Snakemake reads the file config.yaml for several variables, including location of relevant executables and parameters for Trimmomatic execution.

Forward and reverse reads currently have to be directly specified per sample in the config.yaml file. For files produced by the UCSD IGM facility, I have included a Jupyter Notebook to create this file from the sample manifest Excel spreadsheet provided to IGM.

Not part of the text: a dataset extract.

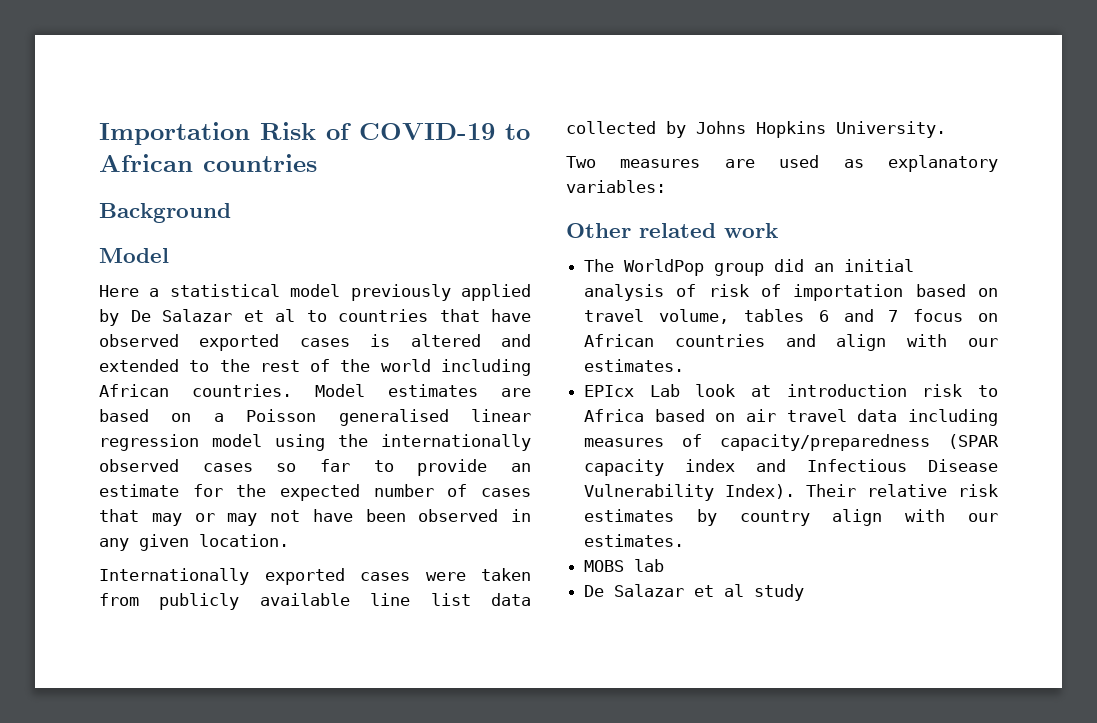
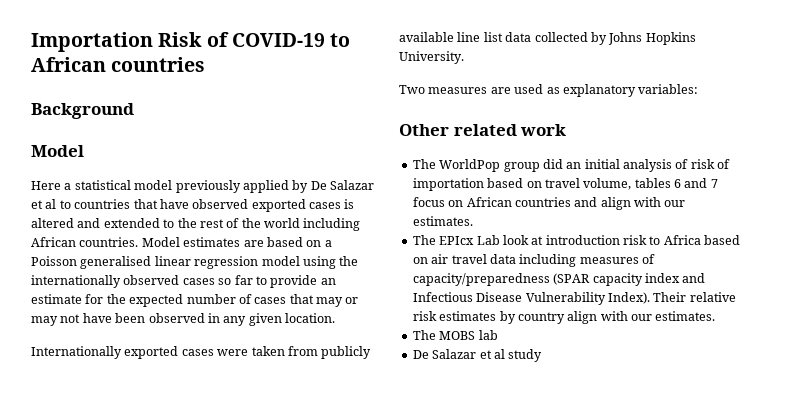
(685, 365) none -> [412,235,436,245] The
(685, 540) none -> [412,330,436,340] The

If executed directly using snakemake --snakefile Snakefile --configfile config.yaml, the entire workflow will be run locally. Alternatively, the workflow can be executed in a Torque cluster environment with bash launch.sh [dir] --snakefile Snakefile --configfile config.yaml. This will parse cluster.json for job submission parameters and run each rule instance as a separate cluster job.

Usage notes

Snakemake requires that inputs and outputs be specified explicitly to construct the workflow graph. However, I have found that in practice there are samples in the sequencing manifest that do not show up in the demultiplexed sequence files, or do not yield all possible output files in Trimmomatic (for example, if there are no R1 reads that survive trimming). For this reason, I have been invoking this workflow with the --keep-going flag, which will run subsequent steps even if not all outputs are successfully generated.

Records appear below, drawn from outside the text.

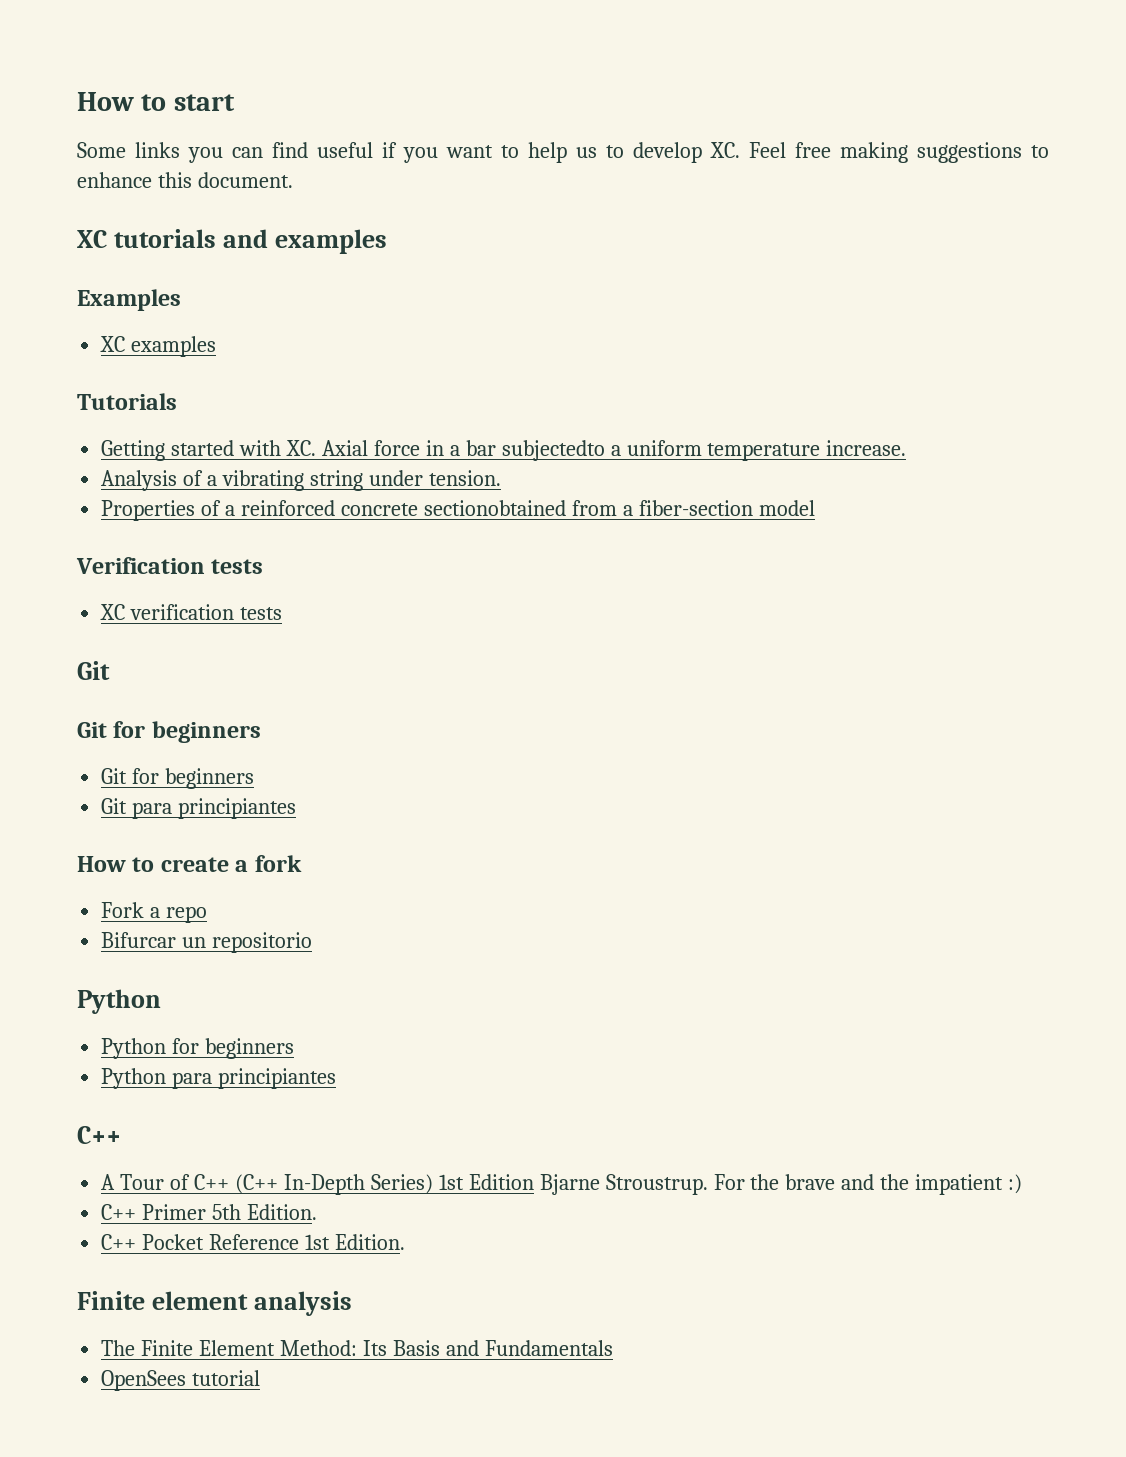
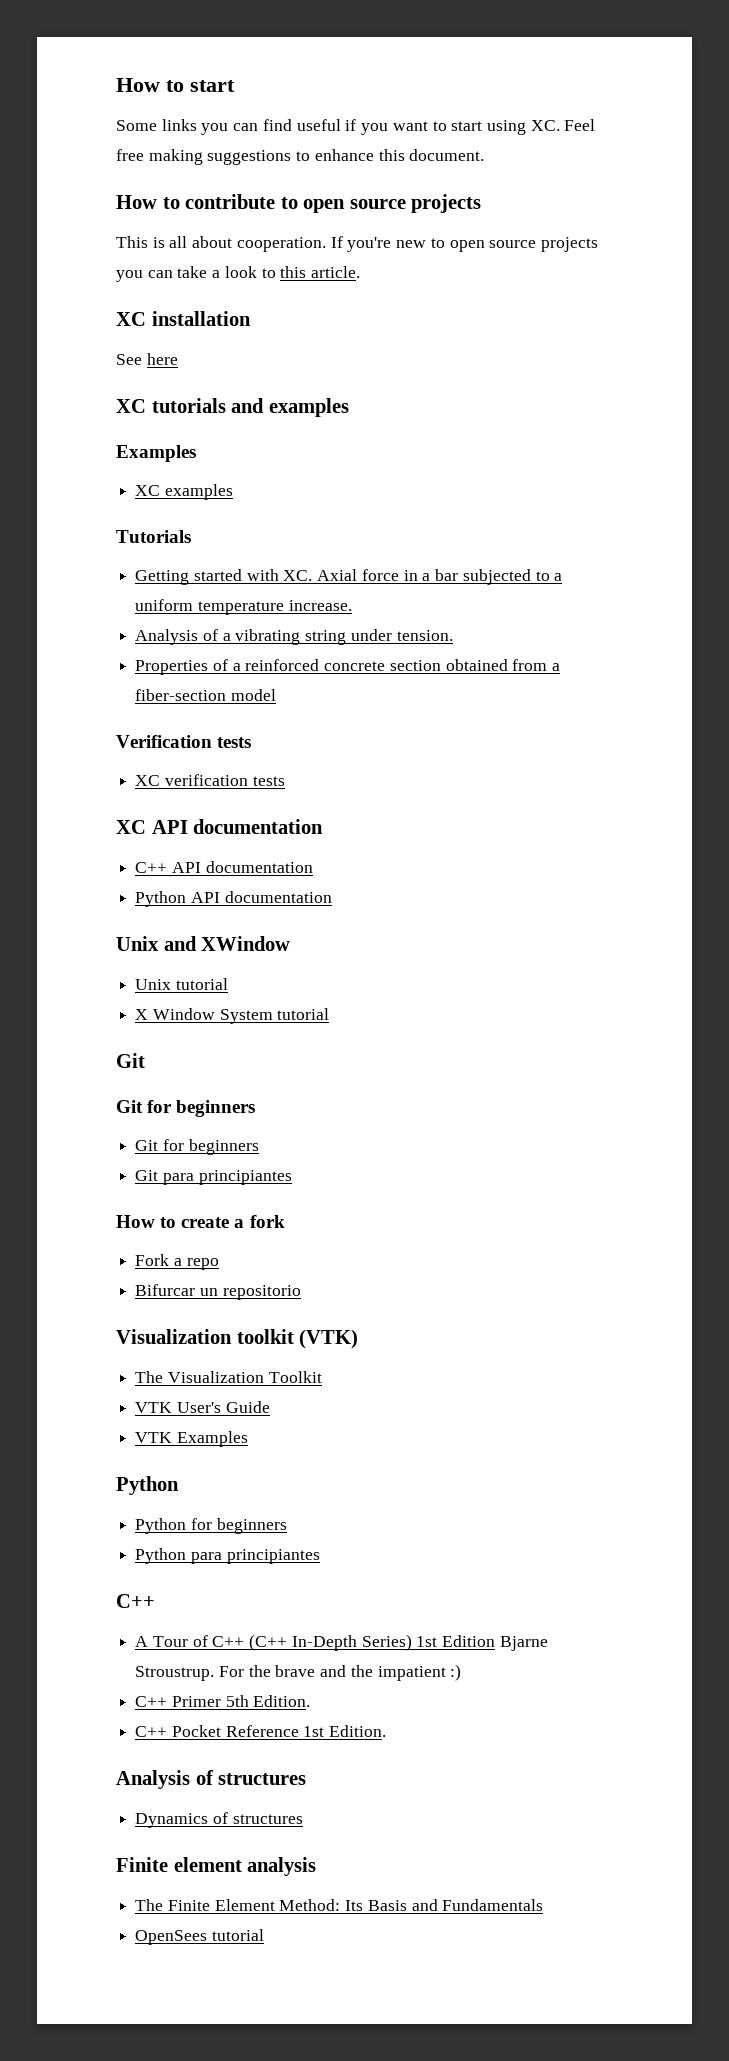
[528,142,702,163] help us to develop -> [451,120,526,135] start using
(293, 180) none -> [116,194,482,213] [116,236,598,252] [116,266,361,282] [116,311,251,326] [116,353,178,365] // How to contribute to open source projects // This is all about cooperation. If you're new to open source projects you can take a look to this article. // XC installation // See here
[501,440,605,461] subjectedto -> [462,569,550,585] subjected to
[423,500,566,516] sectionobtained -> [389,659,508,671] section obtained
(283, 613) none -> [116,819,324,834] [135,861,313,873] [135,891,332,907] [116,936,291,951] [135,978,228,990] [135,1008,330,1024] // XC API documentation // C++ API documentation // Python API documentation // Unix and XWindow // Unix tutorial // X Window System tutorial
(313, 942) none -> [116,1329,359,1349] [135,1371,322,1383] [135,1401,270,1413] [135,1431,248,1447] // Visualization toolkit (VTK) // The Visualization Toolkit // VTK User's Guide // VTK Examples
(405, 1242) none -> [116,1770,307,1789] [135,1812,303,1828] // Analysis of structures // Dynamics of structures

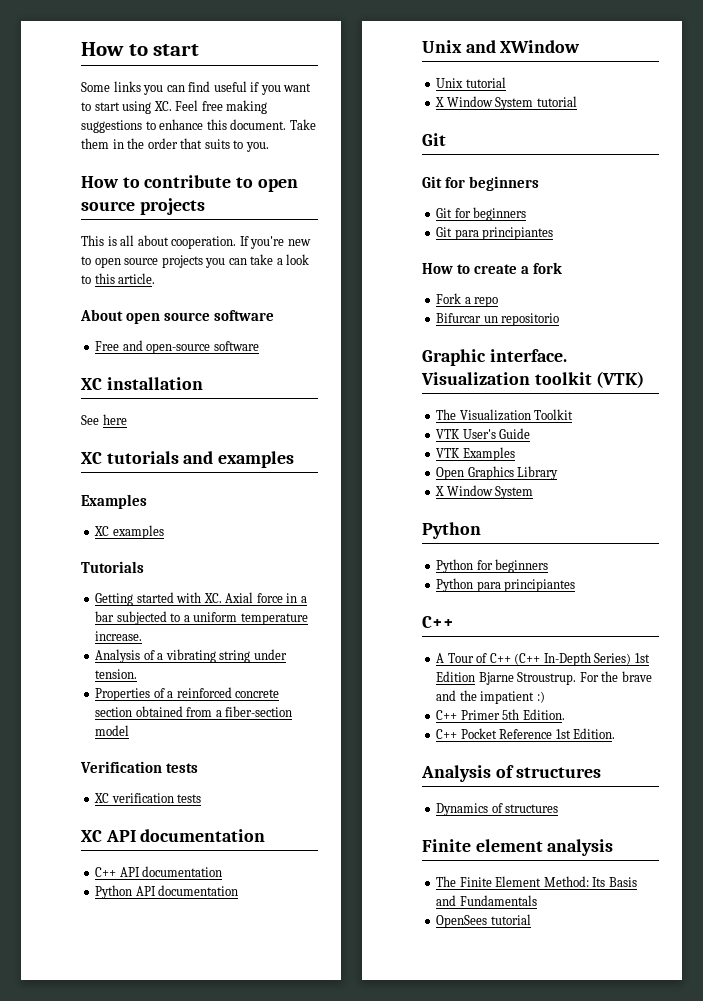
(485, 155) none -> [289,119,316,130] [81,138,269,152] Take them in the order that suits to you.
(361, 272) none -> [80,309,275,324] [95,340,259,354] // About open source software // Free and open-source software
(301, 1292) none -> [422,349,567,366] Graphic interface.
(248, 1439) none -> [436,466,559,480] [435,485,534,499] // Open Graphics Library // X Window System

Currently, the test data are completely artificial very short sequences. So that these run, the template config.yaml file has a very permissive length filter for Trimmomatic (MINLEN:3). For real data, a better default is MINLEN:32.

Finally, note that disk access-intensive steps are set to run on a temporary directory to allow execution on local scratch space in a cluster environment. This variable is called TMP_DIR_ROOT in the config.yaml, and should be set to the local scratch directory to enable this behavior.

How to run

On Barnacle, we want to avoid running compute-intensive jobs on the login node. That's what happens if we just run the included Snakefile without any additional information about how to access the cluster.

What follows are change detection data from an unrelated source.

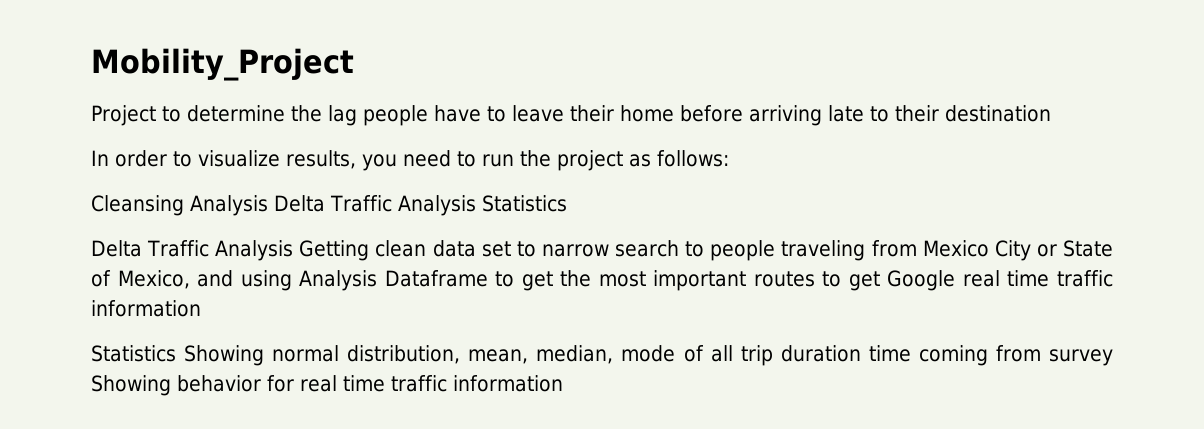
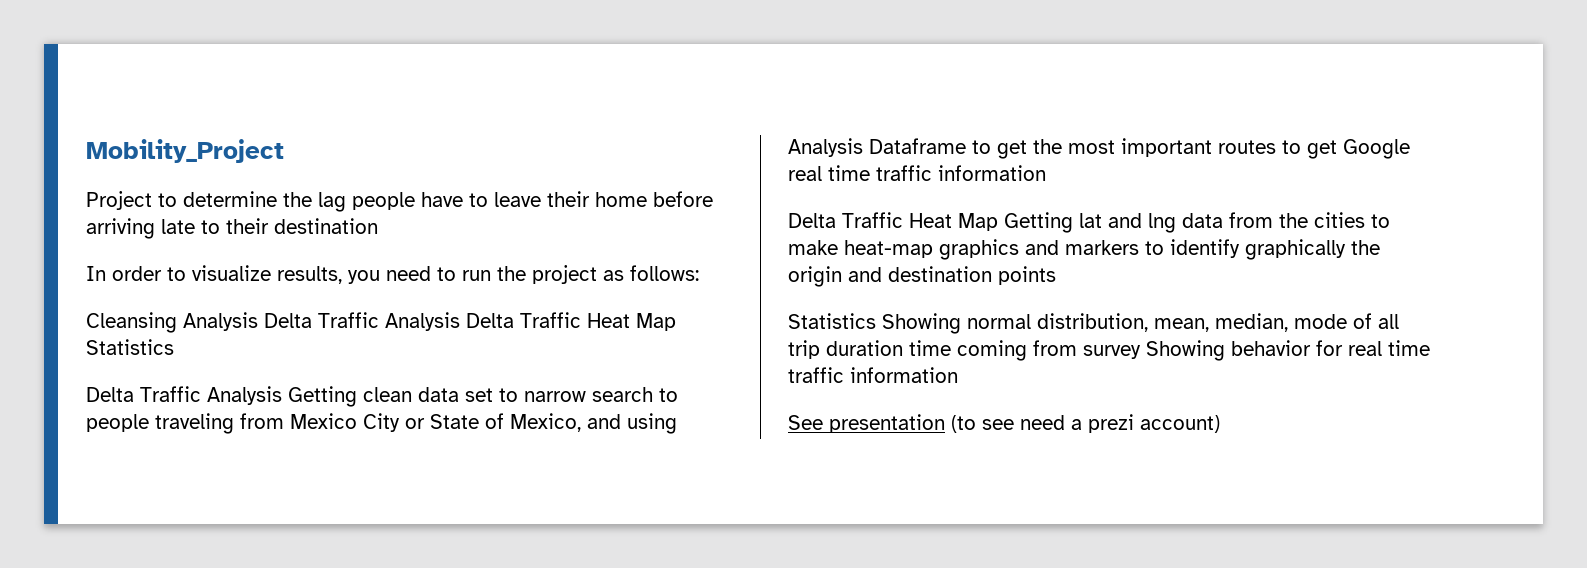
(476, 205) none -> [466,312,676,331] Delta Traffic Heat Map
(201, 308) none -> [788,212,1390,233] [788,239,1380,260] [788,266,1056,287] // Delta Traffic Heat Map Getting lat and lng data from the cities to make heat-map graphics and markers to identify graphically the origin and destination points
(563, 383) none -> [788,414,1220,433] // See presentation (to see need a prezi account)

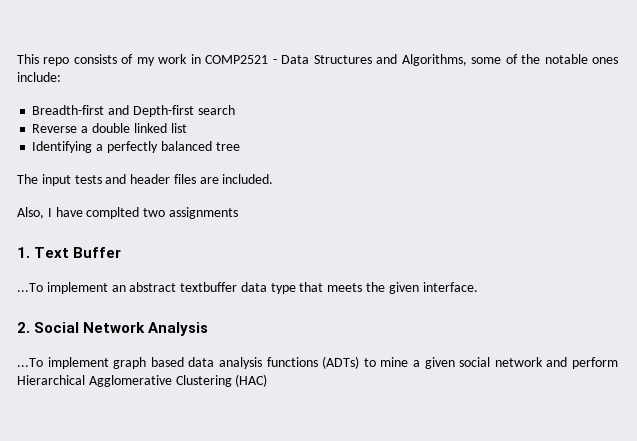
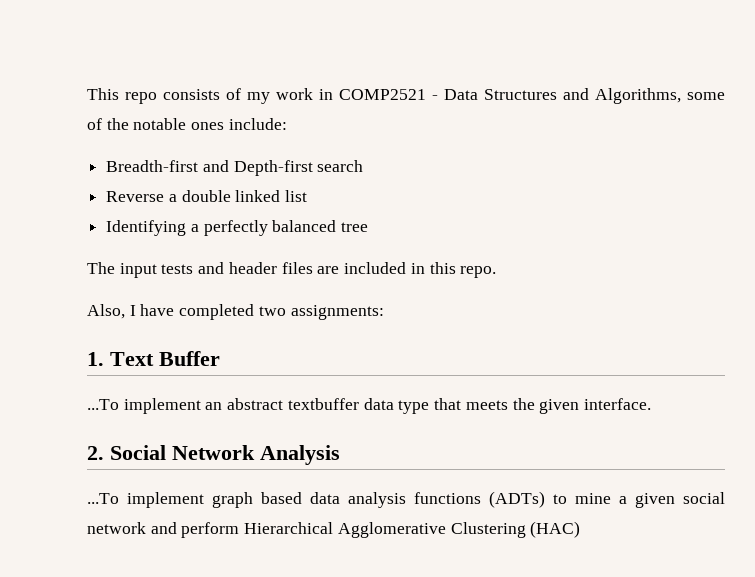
[222,174,274,184] included. -> [344,262,497,278] included in this repo.
[86,207,238,219] complted two assignments -> [179,304,384,320] completed two assignments:

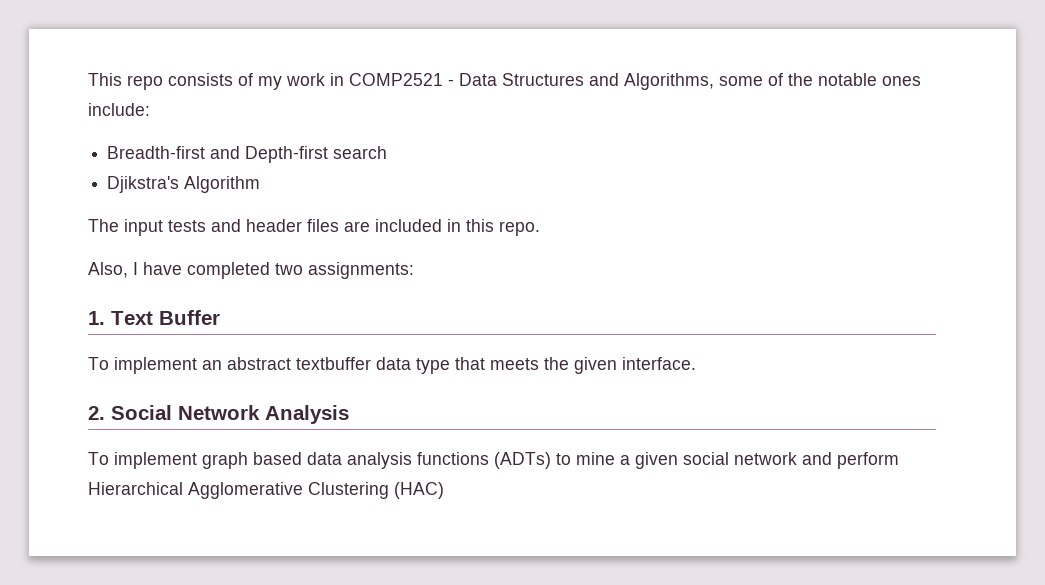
[106,190,308,202] [106,220,369,236] Reverse a double linked list // Identifying a perfectly balanced tree -> [107,176,261,193] Djikstra's Algorithm
[87,399,119,410] ...To -> [88,357,109,370] To
[87,493,119,504] ...To -> [88,452,109,465] To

local execution (DON'T DO THIS):

snakemake --configfile config_Run1.yaml

Instead, I've provided a launch.sh script that is set up with some defaults chosen to improve execution on our cluster. Here's how you run it:

cluster execution (DO THIS):

bash launch.sh ./ --configfile config_Run1.yaml

Here's what's goingon behind the scenes in launch.sh to invoke the Snakemake workflow:

snakemake -j 16 \
--local-cores 4 \
-w 90 \
--max-jobs-per-second 8 \
--cluster-config cluster.json \
--cluster "qsub -k eo -m n -l nodes=1:ppn={cluster.n} -l mem={cluster.mem}gb -l walltime={cluster.time}" \
--directory "$@"

Let's go through what each of these parameters does.

-j 16: Runs no more than 16 jobs concurrently. If you have 96 samples that each need to get FastQC'd, it will only run 16 of these jobs at a time.

--local-cores 4: For rules specified as local rules (like linking files), limits to use of 4 CPUs at a time.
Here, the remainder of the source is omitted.